Rob was one of those people. A strong rider in summer and an accomplished outdoors traveler during any season, he had scheduled a rental for a Saturday and emailed suggesting we take a spin. He has the stamina for a decent loop with plenty of miles and a healthy climb. So we headed out across the Goldstream Public Use Area trails, which are flat and have been in pristine riding condition all winter, then ascended the El Dorado Trail and up a shortcut through a beautiful birch grove to the entrance to Spanky’s.
It was smooth going the entire distance, which has been the case everywhere I’ve ridden this winter. Our house is located near trails offering me multiple options, and despite having gotten out several times a week, the loop with Rob was the first time I repeated a route I’d already taken this year. Accompanied by the occasional friend, and always by my dog Loki (who’s also quite the bikejor pooch), I’ve pedaled hundreds of miles since the snow fell, and climbed tens of thousands feet. And it’s been remarkably easy.

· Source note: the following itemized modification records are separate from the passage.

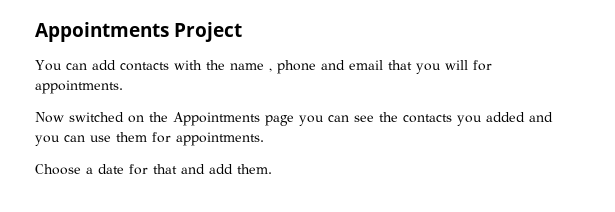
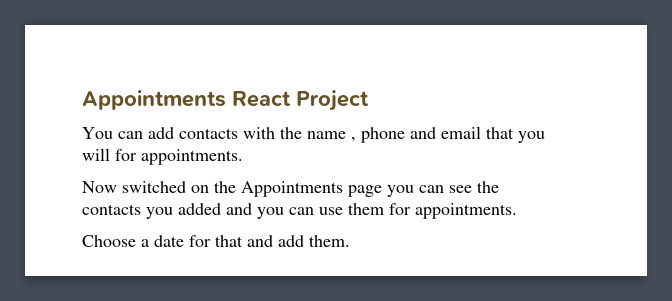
[35,22,169,42] Appointments -> [82,90,291,110] Appointments React

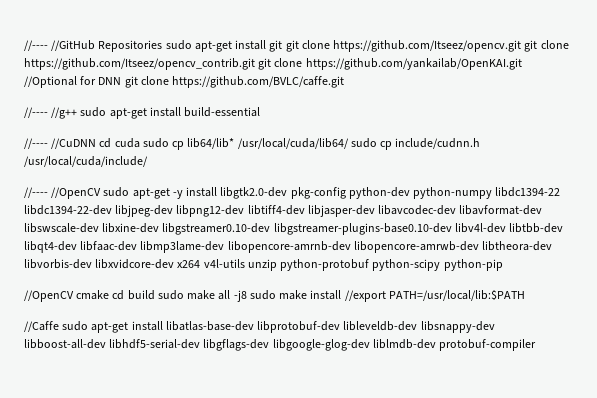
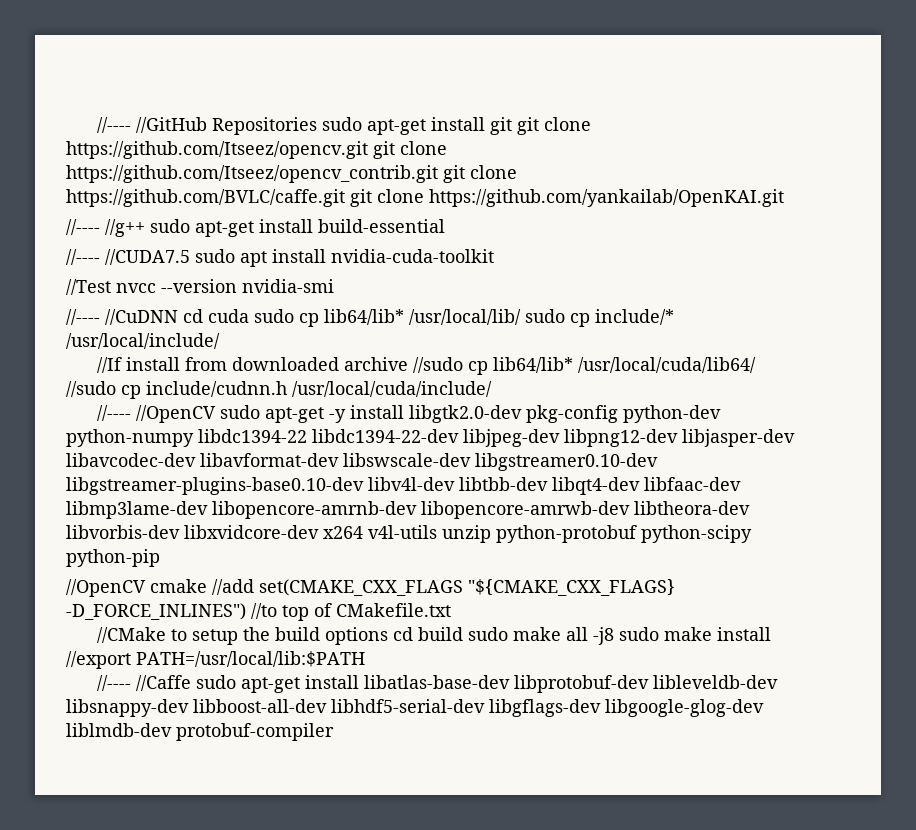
[305,58,522,70] [24,76,345,88] https://github.com/yankailab/OpenKAI.git //Optional for DNN git clone https://github.com/BVLC/caffe.git -> [66,189,784,207] https://github.com/BVLC/caffe.git git clone https://github.com/yankailab/OpenKAI.git
(261, 112) none -> [66,249,494,267] [66,279,334,295] // //---- //CUDA7.5 sudo apt install nvidia-cuda-toolkit // //Test nvcc --version nvidia-smi
[237,138,377,149] /usr/local/cuda/lib64/ sudo -> [409,309,674,327] [66,333,220,349] [97,357,757,375] [66,381,116,397] /usr/local/lib/ sudo cp include/* /usr/local/include/ // //If install from downloaded archive //sudo cp lib64/lib* /usr/local/cuda/lib64/ //sudo
[247,205,305,215] libtiff4-dev -> (678, 438) none
[102,223,160,233] libxine-dev -> (471, 460) none
(110, 295) none -> [212,579,675,596] [66,603,451,621] [97,627,389,645] //add set(CMAKE_CXX_FLAGS "${CMAKE_CXX_FLAGS} -D_FORCE_INLINES") //to top of CMakefile.txt // //CMake to setup the build options
(525, 295) none -> [97,675,132,691] //----

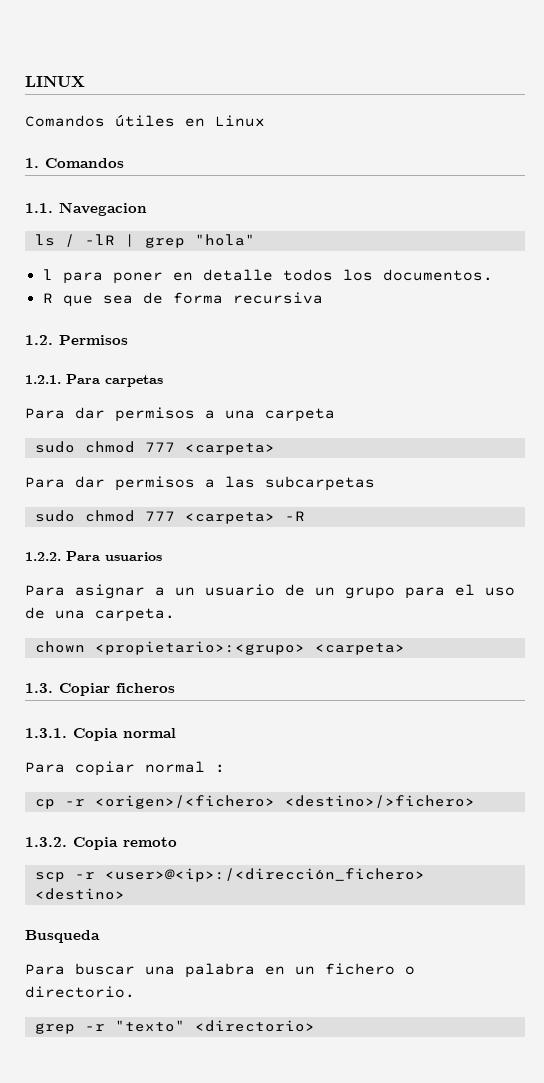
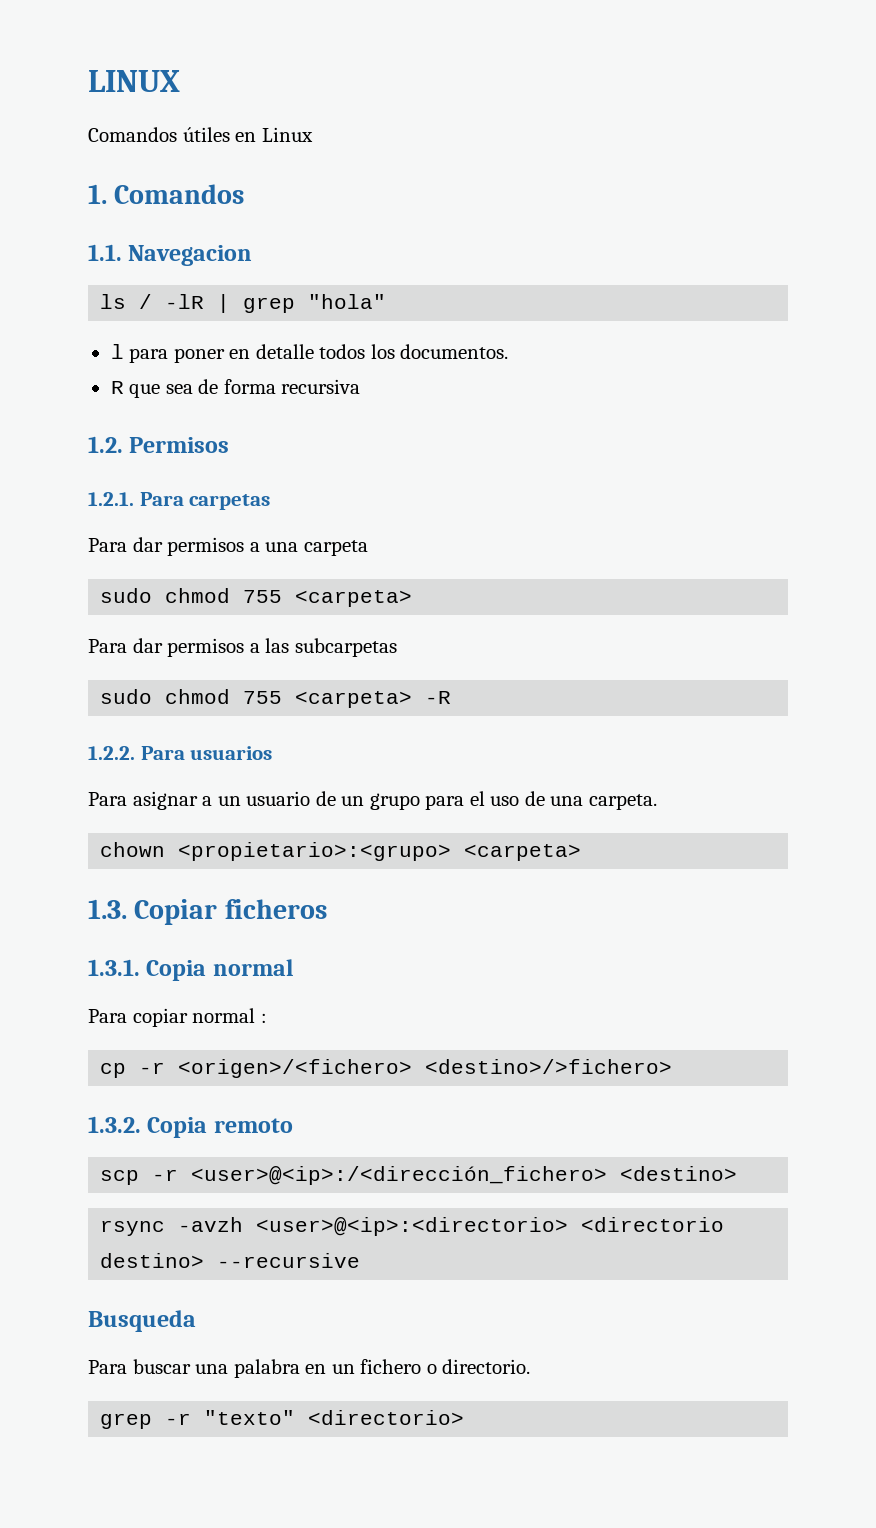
[144,442,175,452] 777 -> [243,590,283,603] 755
[144,511,175,521] 777 -> [243,691,283,704] 755
(125, 894) none -> [100,1217,725,1236] [100,1253,361,1268] // rsync -avzh <user>@<ip>:<directorio> <directorio destino> --recursive

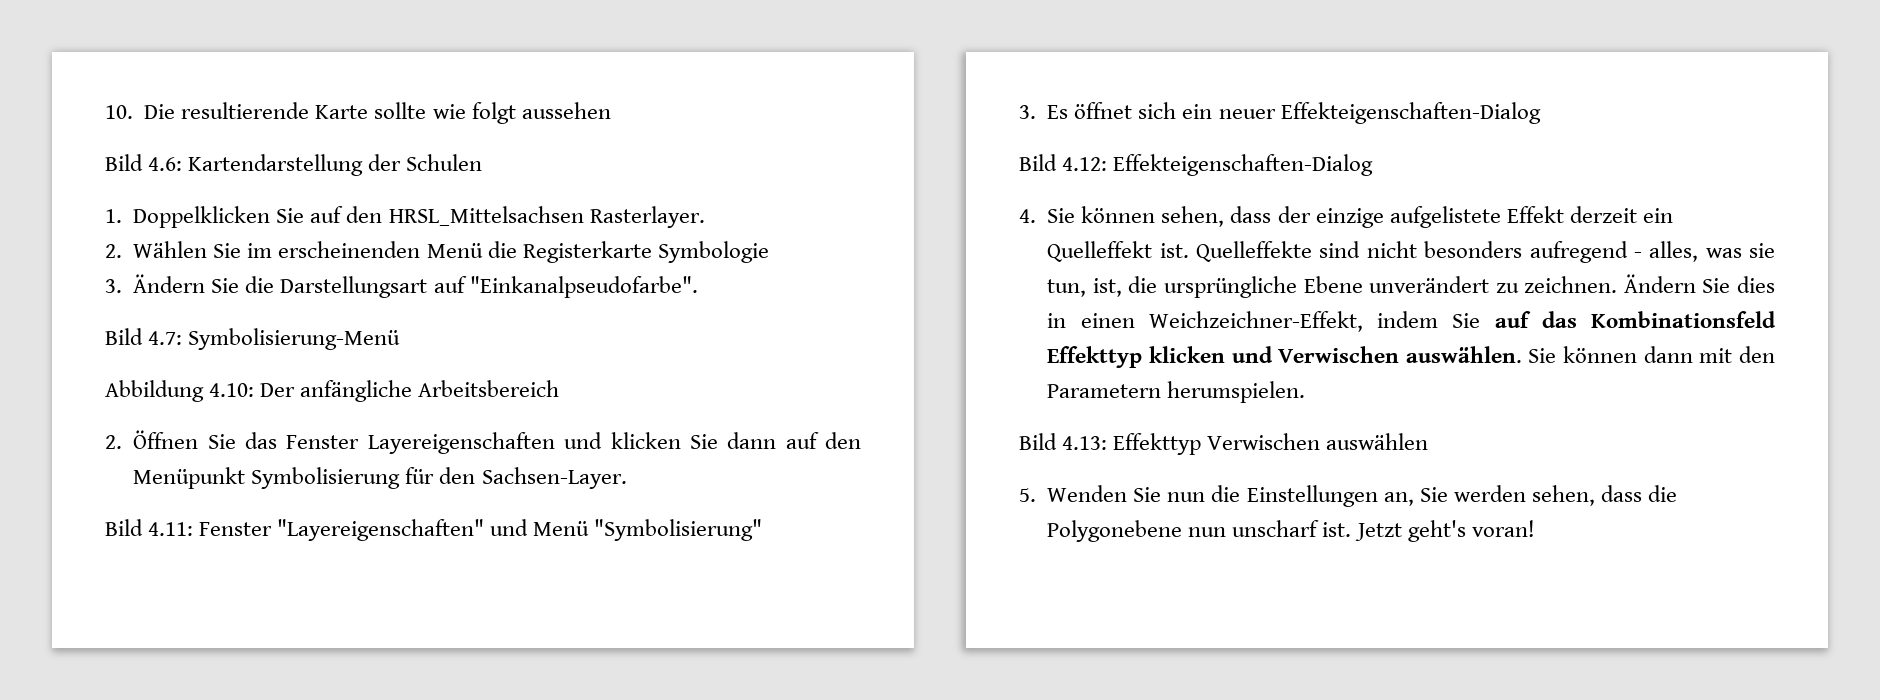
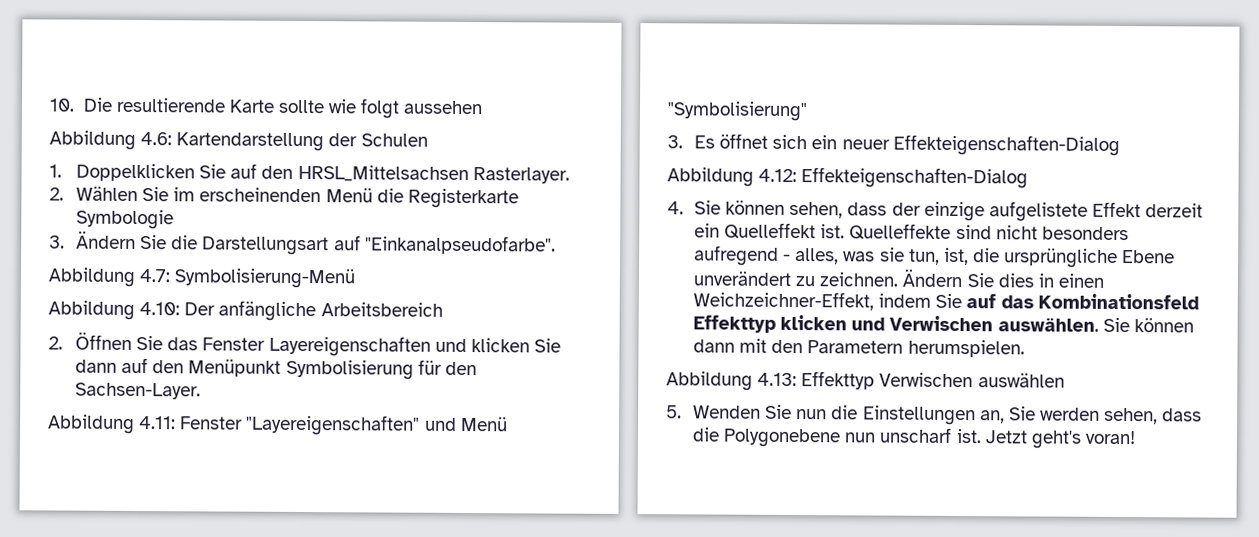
[105,154,143,171] Bild -> [49,130,136,150] Abbildung
[105,328,143,345] Bild -> [48,267,135,287] Abbildung
[105,519,143,536] Bild -> [47,414,135,434] Abbildung
[1019,154,1057,171] Bild -> [667,167,754,187] Abbildung
[1019,433,1057,450] Bild -> [666,371,753,391] Abbildung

The pandemic has certainly been a factor in getting me out the door and on the trails. With the usual winter social occasions on indefinite hold, the need to keep busy has been sated for many of us by the wealth of outdoor opportunities Alaska offers. We’re extremely fortunate in Fairbanks to have an abundance of trails even quite close to town and heading for the hinterlands in all directions. A lot of people are seizing the opportunity, and that additional traffic has only packed the trails all the more. Even routes that usually see minimal use in winter have been busted in by cyclists and others and are wide open this year.
This winter I’ve gone on numerous nighttime rides across Goldstream and into the lower hills, while weekends bring longer excursions up and over Ester Dome, Moose Mountain, and beyond. During most winters, riding at least part of those loops would be hampered by recent snowfall and soft trail bases from insufficient traffic. But not this year. And Spanky’s, which I used to think of as a summer trail, has become one of my favorite drops.
After a fast ride down Spanky’s, Rob and I picked up a minor side trail that took us down to O’Connor Creek. A semi-technical single track mostly used by walkers, it’s not generally an option for bikes. But this year it’s navigable, and with adroit steering we made it down. From there it was a fast flat haul across the Valley back to Goldstream Sports where a smiling Rob returned his rental. One more convert.
Winter cycling is always fun, but it’s rarely been as consistently awesome as it has this year. So if you’ve been bemoaning the lack of snow to ski on, buy or rent a fat bike instead, find a trailhead, and go. There’s never been a better winter to try it.
Fat bikes can be purchased from all the local outdoors shops, and Beaver Sports and Goldstream Sports both have rentals available for anywhere from a few hours to a week. Both shops have trails leading away from them, which can get people out the door and going immediately. For new riders I suggest beginning with the Goldstream Public Use Area trails. These are flat and well traveled, and the two primary routes are linked by several cross trails, making it easy to take shorter or longer loops. They also connect to trails heading into the hills. Access is from the pullout on the north side of Ballaine Hill.
David James is a Fairbanks-based freelance writer.